In Australian, New Zealand, Falkland, and Antarctic English a smoko (also "smoke-o" or "smoke-oh") is a short, often informal break taken during work or military duty, although any short break such as a rest or a coffee or tea break can be called a smoko. Among sheep shearers in Australia, the smoko is a mid-morning break, between breakfast and lunch, in which a light meal may be eaten.

There is a town in Victoria, Australia called Smoko, which "gained its name in 1865 because gold seekers regularly stopped here for a smoke and a rest on their way to and from the goldfields".

The term is believed to have originated in the British Merchant Navy, and was in use as early as 1857. The term is still in use in the British Merchant Navy today. The tradition of a smoko in the Australian sense seems to have begun amongst sheep shearers in the 1860s.

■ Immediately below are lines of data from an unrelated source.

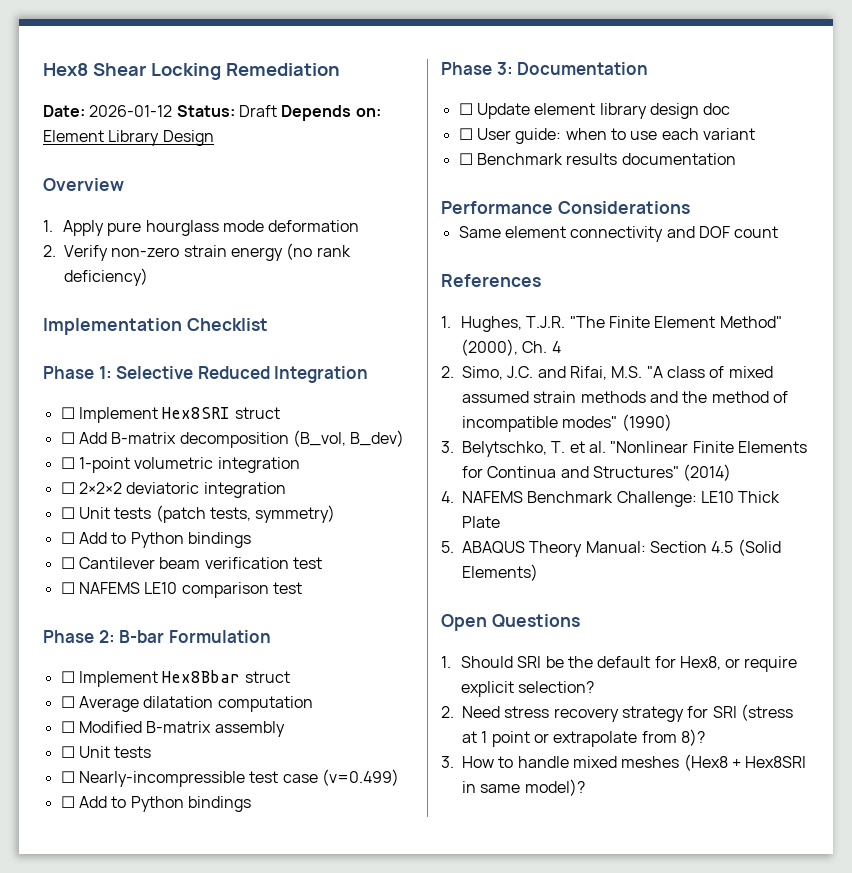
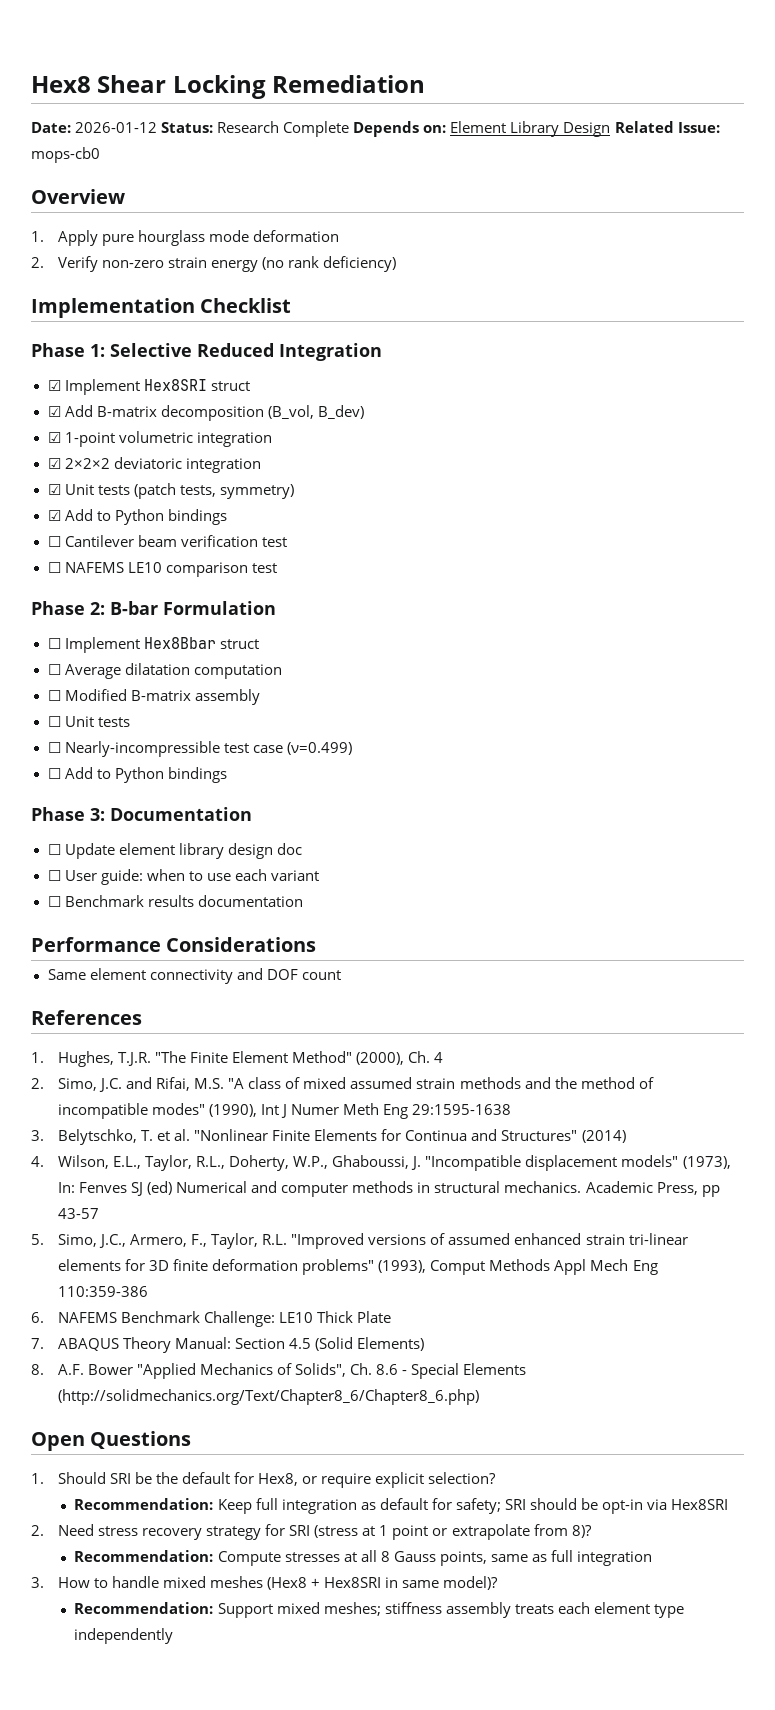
- Date: 2026-01-12 Status: Draft Depends on: Element Library Design
+ Date: 2026-01-12 Status: Research Complete Depends on: Element Library Design Related Issue: mops-cb0
- ☐ Implement Hex8SRI struct
+ ☑ Implement Hex8SRI struct
- ☐ Add B-matrix decomposition (B_vol, B_dev)
+ ☑ Add B-matrix decomposition (B_vol, B_dev)
- ☐ 1-point volumetric integration
+ ☑ 1-point volumetric integration
- ☐ 2×2×2 deviatoric integration
+ ☑ 2×2×2 deviatoric integration
- ☐ Unit tests (patch tests, symmetry)
- ☐ Add to Python bindings
+ ☑ Unit tests (patch tests, symmetry)
+ ☑ Add to Python bindings
- 2. Simo, J.C. and Rifai, M.S. "A class of mixed assumed strain methods and the method of incompatible modes" (1990)
+ 2. Simo, J.C. and Rifai, M.S. "A class of mixed assumed strain methods and the method of incompatible modes" (1990), Int J Numer Meth Eng 29:1595-1638
- 4. NAFEMS Benchmark Challenge: LE10 Thick Plate
+ 4. Wilson, E.L., Taylor, R.L., Doherty, W.P., Ghaboussi, J. "Incompatible displacement models" (1973), In: Fenves SJ (ed) Numerical and computer methods in structural mechanics. Academic Press, pp 43-57
+ 5. Simo, J.C., Armero, F., Taylor, R.L. "Improved versions of assumed enhanced strain tri-linear elements for 3D finite deformation problems" (1993), Comput Methods Appl Mech Eng 110:359-386
+ 6. NAFEMS Benchmark Challenge: LE10 Thick Plate
- 5. ABAQUS Theory Manual: Section 4.5 (Solid Elements)
+ 7. ABAQUS Theory Manual: Section 4.5 (Solid Elements)
+ 8. A.F. Bower "Applied Mechanics of Solids", Ch. 8.6 - Special Elements (http://solidmechanics.org/Text/Chapter8_6/Chapter8_6.php)
+ Recommendation: Keep full integration as default for safety; SRI should be opt-in via Hex8SRI
+ Recommendation: Compute stresses at all 8 Gauss points, same as full integration
+ Recommendation: Support mixed meshes; stiffness assembly treats each element type independently

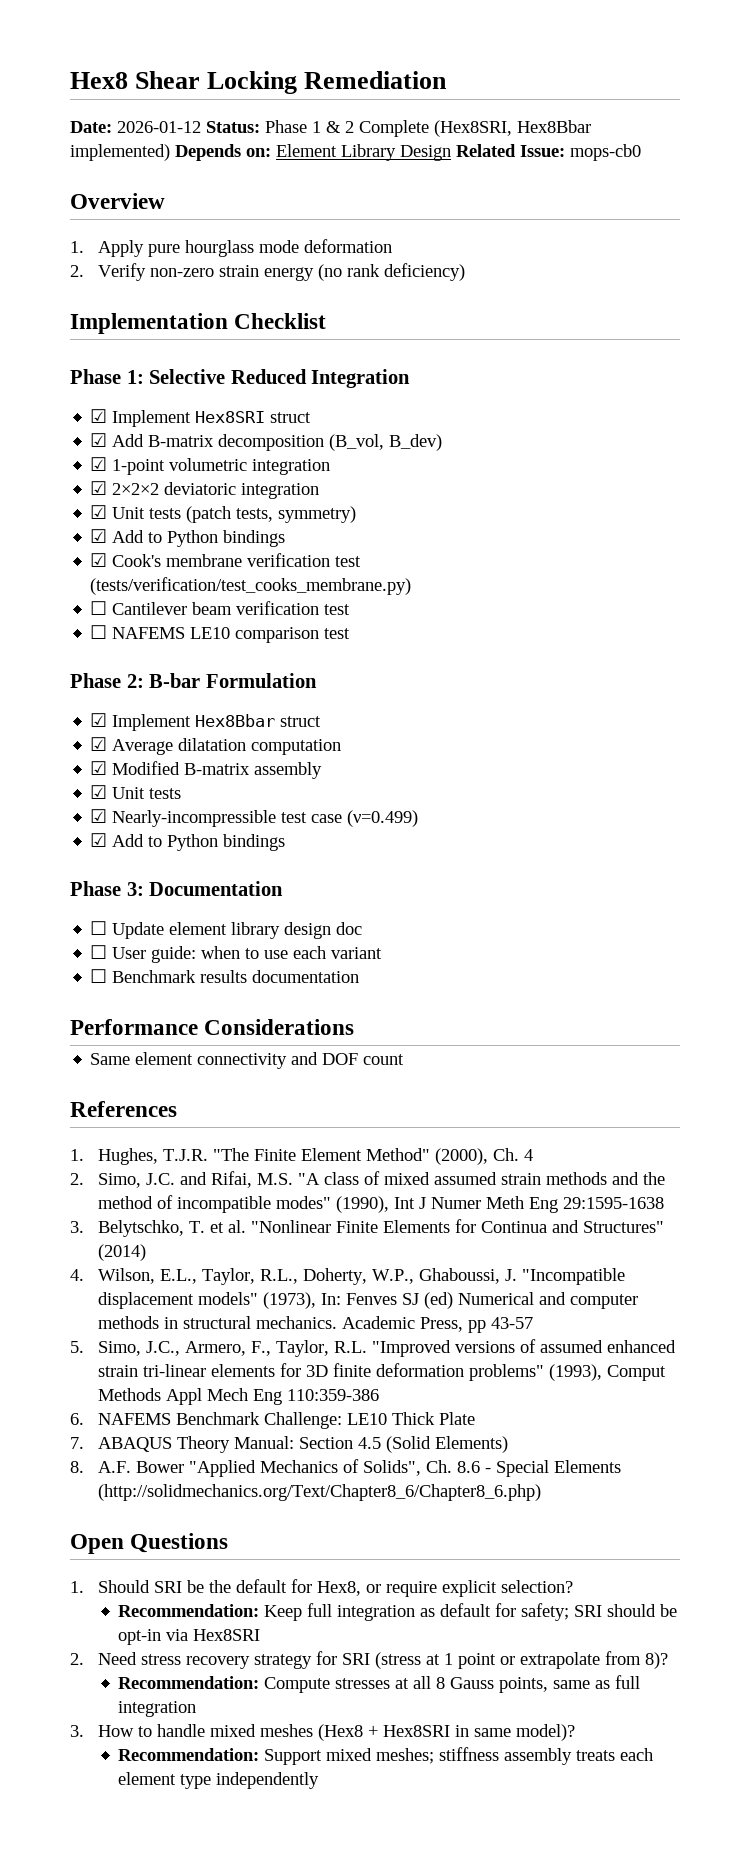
- Date: 2026-01-12 Status: Research Complete Depends on: Element Library Design Related Issue: mops-cb0
+ Date: 2026-01-12 Status: Phase 1 & 2 Complete (Hex8SRI, Hex8Bbar implemented) Depends on: Element Library Design Related Issue: mops-cb0
+ ☑ Cook's membrane verification test (tests/verification/test_cooks_membrane.py)
- ☐ Implement Hex8Bbar struct
+ ☑ Implement Hex8Bbar struct
- ☐ Average dilatation computation
+ ☑ Average dilatation computation
- ☐ Modified B-matrix assembly
- ☐ Unit tests
+ ☑ Modified B-matrix assembly
+ ☑ Unit tests
- ☐ Nearly-incompressible test case (ν=0.499)
- ☐ Add to Python bindings
+ ☑ Nearly-incompressible test case (ν=0.499)
+ ☑ Add to Python bindings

Although a slang term, the word "smoko" has been used in government writing and industrial relations reports to mean a short work break. The term achieved broader awareness in the United States and United Kingdom following the popularity of the song "Smoko" by Australian band The Chats.

==Smoko as an Australian institution==
The smoko break in Australia has become an institution symbolic of working culture and even of workers' rights. The Australian Industrial Relations Commission has arbitrated cases of industrial action over workers' entitlement to a smoko break.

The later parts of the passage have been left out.